- MOMO 6 (りぼんマスコットコミックス)/酒井 まゆ
- ¥420
- Amazon.co.jp
「喜ぶ‥べきなんだろうな
すごく幸せなことじゃない
なのになんでかな
幸せなことのはずなのに
私 心狭いのかな やだな
でも どうしても
そこに私の居場所はない気がしてしまう」
MOMO6巻
りぼんマスコットコミックス・酒井まゆ
(りぼん掲載)
★あらすじ★
小田切夢、高校1年生。母は離婚し、父はほとんどいない。ギリギリの生活、名前のように夢を見られる立場ではなかった。
しかし彼女の前に幼女が現れいきなり言い放つ。
「モモちゃんは大魔王なのだ!」
モモは宇宙の安定のために惑星を整理する存在。ターゲットは地球。しかし生物のいる惑星を壊す場合代表者に存続の試練を与えている。試練とは‥モモを7回喜ばせること。
夢がバッチリ指名され、嫌々ながらも慈悲深い心を持つ彼女は着実にポイントを集めてきていた。
だんだん仲良くなるモモと夢。
しかし、夢には「言葉にできない」、してはならない自分の『夢』があった。そんな時、いきなり放浪中の父親が帰ってきて‥?!
☆☆☆
ファンタジックかつ幼年漫画らしい温かさと道徳観を兼ね備えた作品です。現実とのリンクも出来ていてわかりやすいし、心情も追いやすいです。
さて6巻ですが‥
涙 腺 決 壊。
まさかりぼんの漫画で泣かされるとは思いませんでした。惚れた腫れたを繰り返す漫画もそれはそれでいいのですが、「MOMO」はそれを極力抑え目にして夢自身の環境と心境がどうであるかをしっかり捉えている。

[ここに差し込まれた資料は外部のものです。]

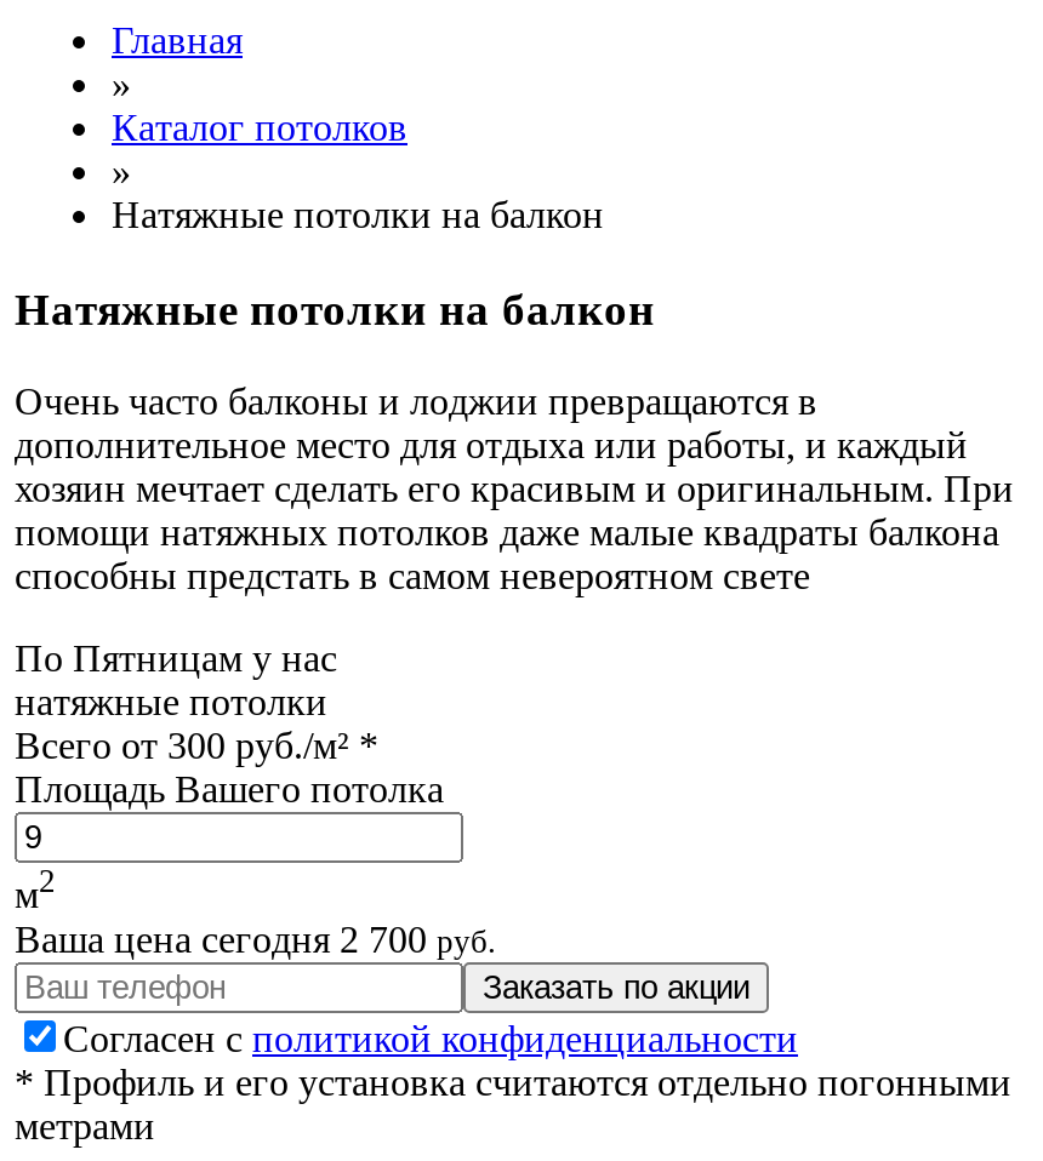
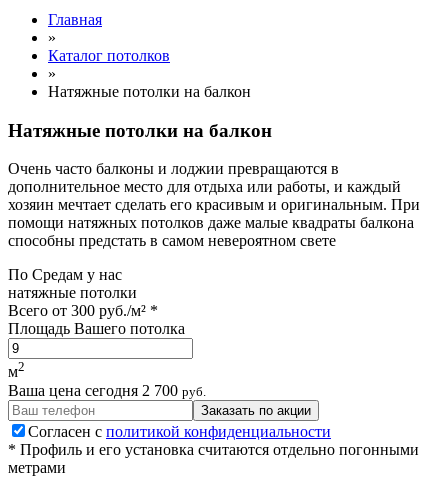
[15,638,337,680] По Пятницам у нас -> [8,266,122,283] По Средам у нас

人並みより厳しい生活をしいられ堪えている夢が、初めて自分の「叶えたい夢」を語るシーンに出会えたのです。
゜・:,。゜・:,。★゜・:,。゜・:,。☆(こっからネタバレです。要注意)゜・:,。゜・:,。★゜・:,。゜・:,。☆
5巻まで異星人のナナギといい仲だった夢でしたが、ナナギは「一番」を叶えられない夢の代用品に過ぎなかったことがわかってきます。
夢がずっと好きだったのは叶歌だったのです。
しかし病弱な叶歌の母親は放浪気味の父がいる夢をよく思ってなく、夢はそれに気づいて叶歌から離れた。

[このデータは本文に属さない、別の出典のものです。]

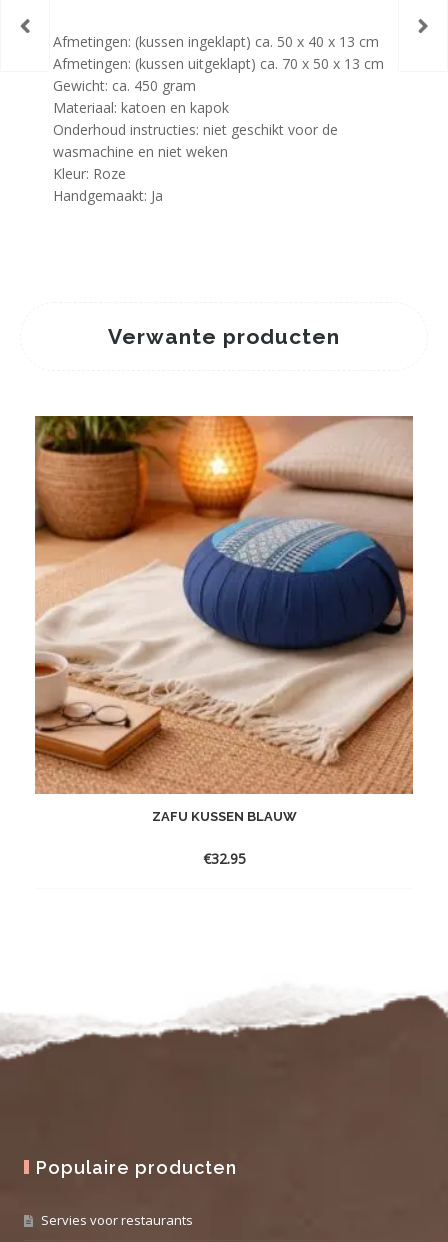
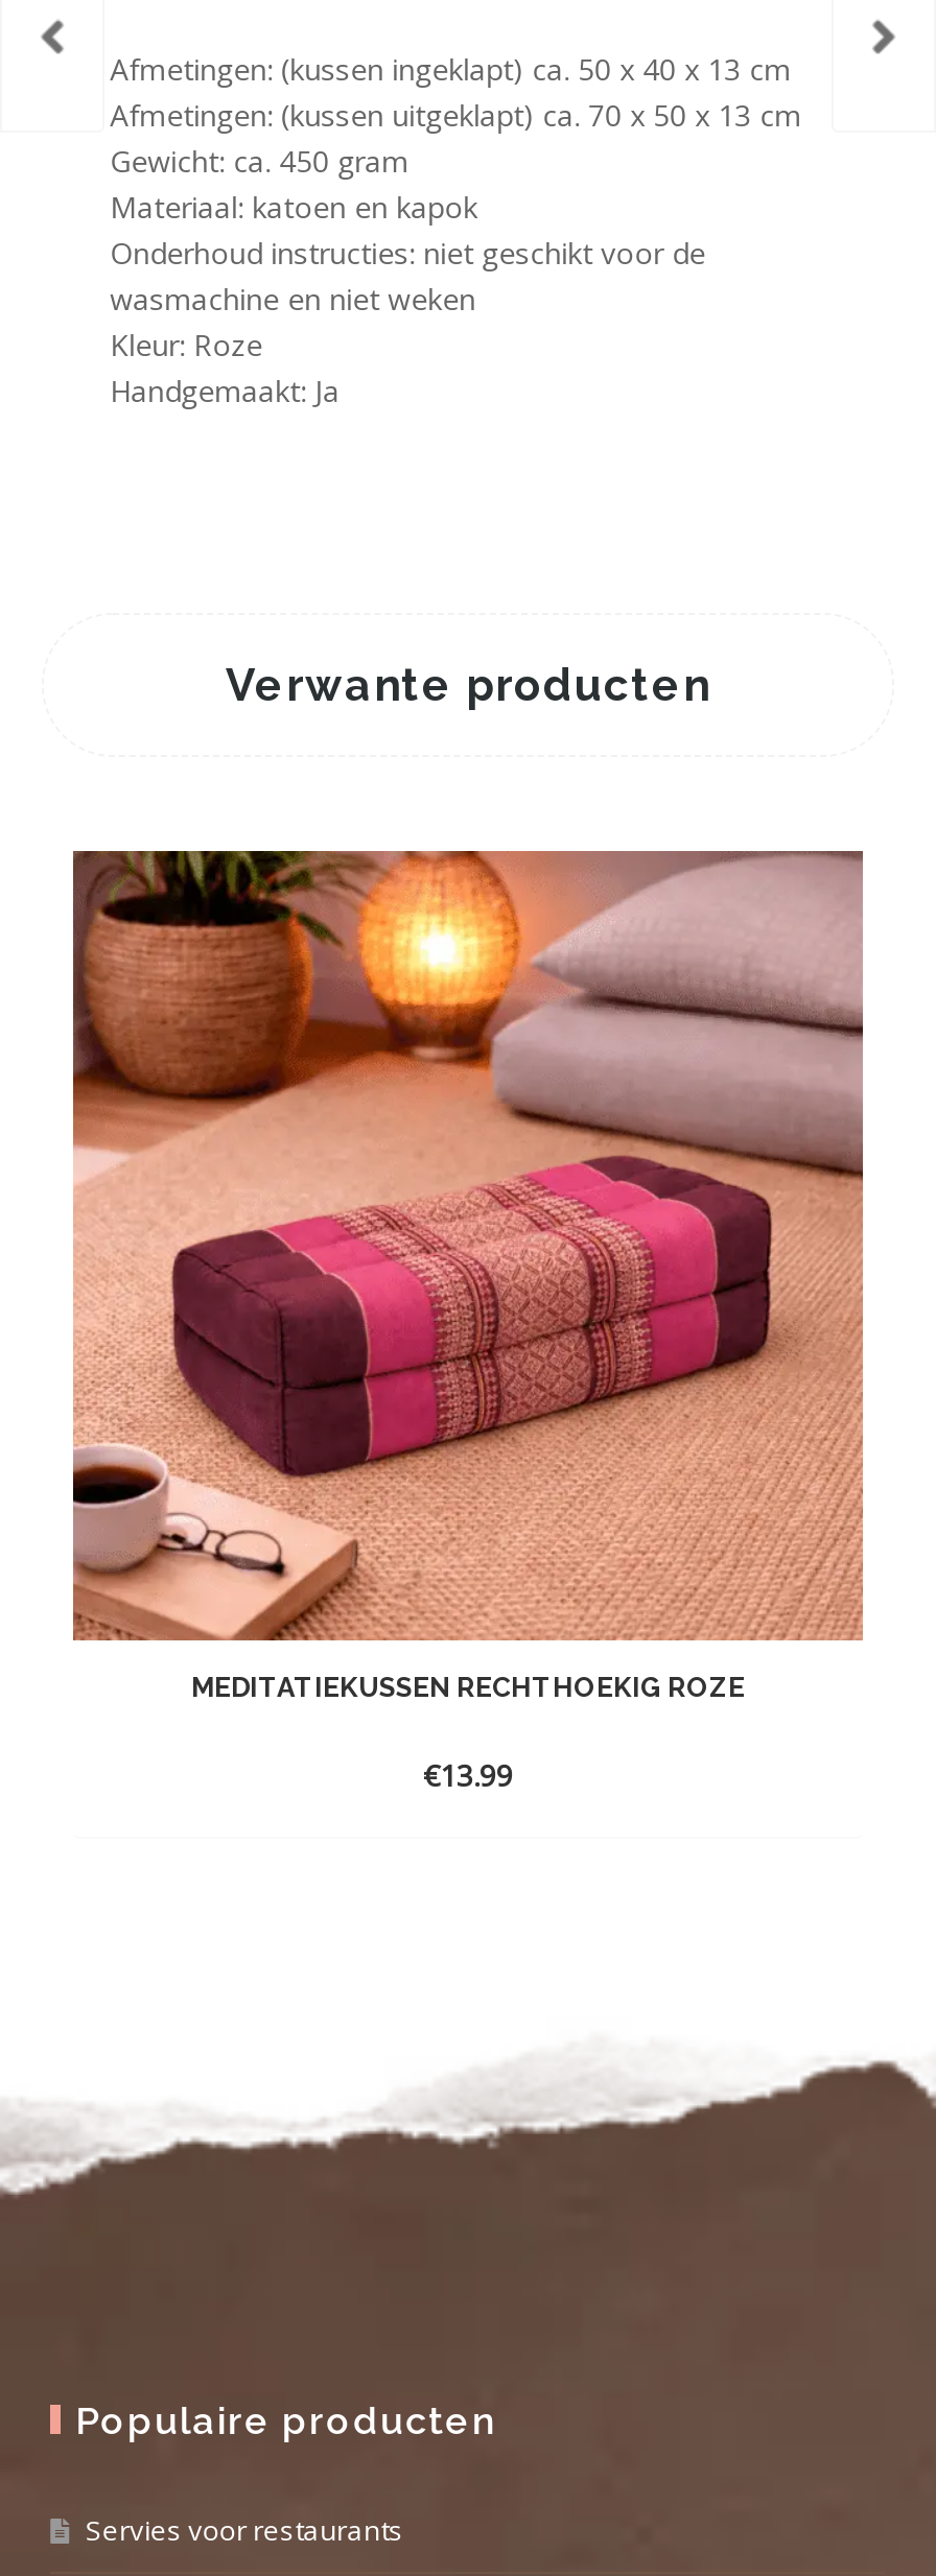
[34,416,413,824] [image] | ZAFU KUSSEN BLAUW -> [71,851,863,1704] [image] | MEDITATIEKUSSEN RECHTHOEKIG ROZE
[202,850,246,868] €32.95 -> [423,1756,513,1796] €13.99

親が我が子を大切にしたい気持ちは分かる。そして叶歌の母親は「夢を遠ざける」事で叶歌を守っている、と思い込んでいるフシがある。
夢はそんな理不尽をずっと我慢していた。そこに「とあるきっかけ」が訪れ、ようやく気持ちを開きます。
美形なナナギとのファンタジーな恋に比べ、叶歌との仲は地味で親の問題も挟む埃まみれの恋です(笑)。りぼんでこちらを選んだのは新しいというか、むしろ「原点回帰」かもしれない。
作品全体で大人びた行動をとり、我慢しつづけていた夢の描かれ方が徹底していたのもよかったんではないかと思います。しかし夢みたいなジミなキャラを主人公に置くとりぼんでは問題があるのでモモがいる。

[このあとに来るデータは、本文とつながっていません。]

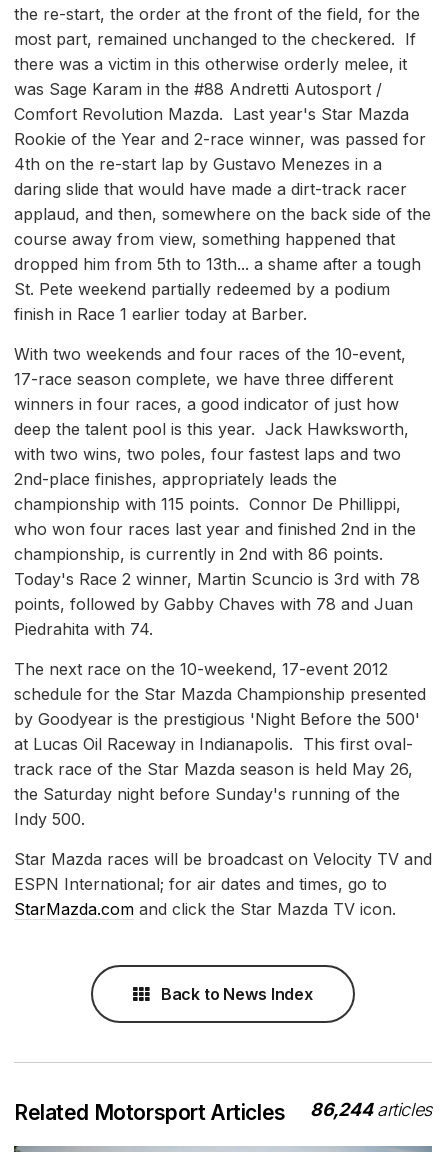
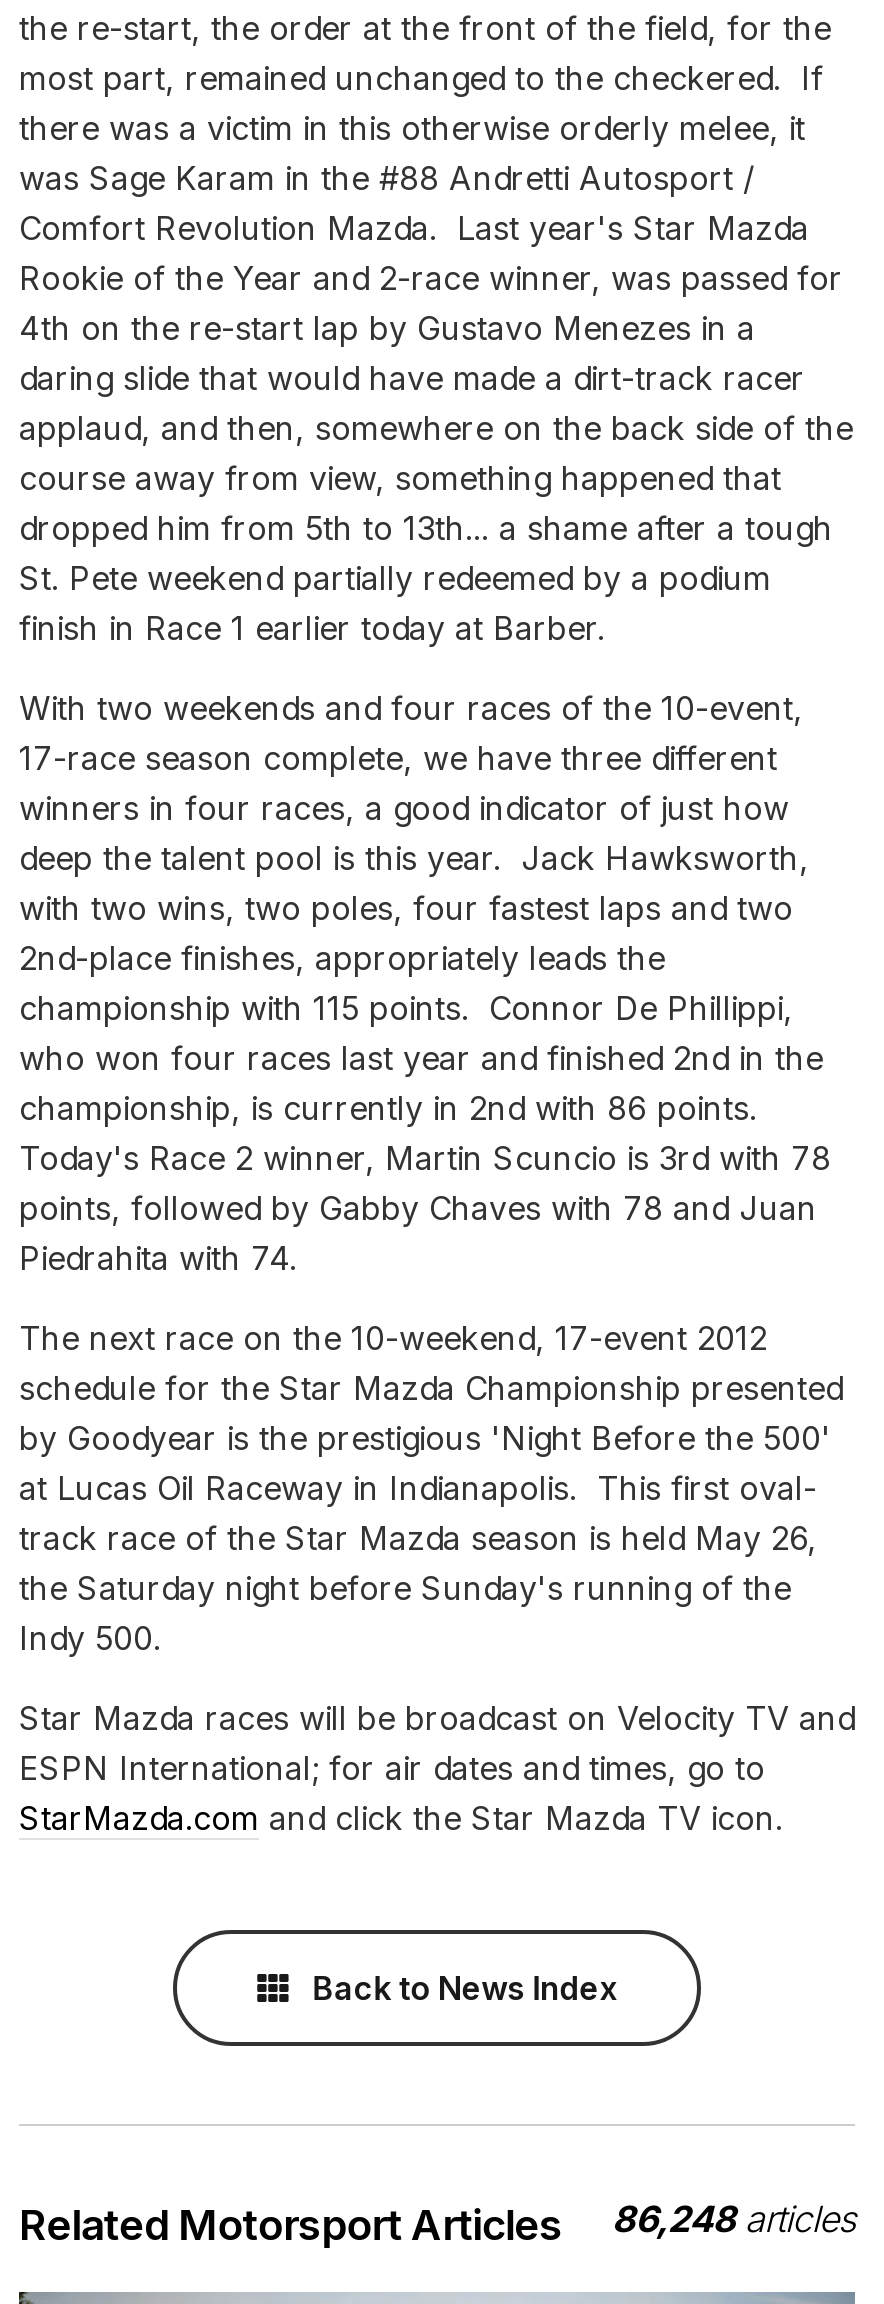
[14,1099,432,1125] Related Motorsport Articles 86,244 articles -> [19,2198,855,2250] Related Motorsport Articles 86,248 articles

この漫画はタイトルが「MOMO」であっても、作者が夢をがっつり描きたかったんだなあと思います。
夢は作者の投影でしょう。こういう感じで大人になった所があると思ってましたし、「ロッキンヘブン」も主人公の紗和より友達の晶に入れ込んでいた感じです。
少女漫画家は主人公を自分と切り離して描く人が実は多いです。紗和は割り切って描いたから読者がついてきた。紗和はいつも前向きで明るかったですから。
暗いことが悪いわけではないんですが、晶の心情を出したシーンはダイレクトすぎて読みづらかったんです。
じゃあ自分の分身を「どうやったら読者に好きになってもらえるか」。酒井先生はモモを夢のサイドに置き、モモをフィルターにしたことで成功したのです。
次で最終巻ですが、これが酒井先生の「集大成」であることは間違いないと思います。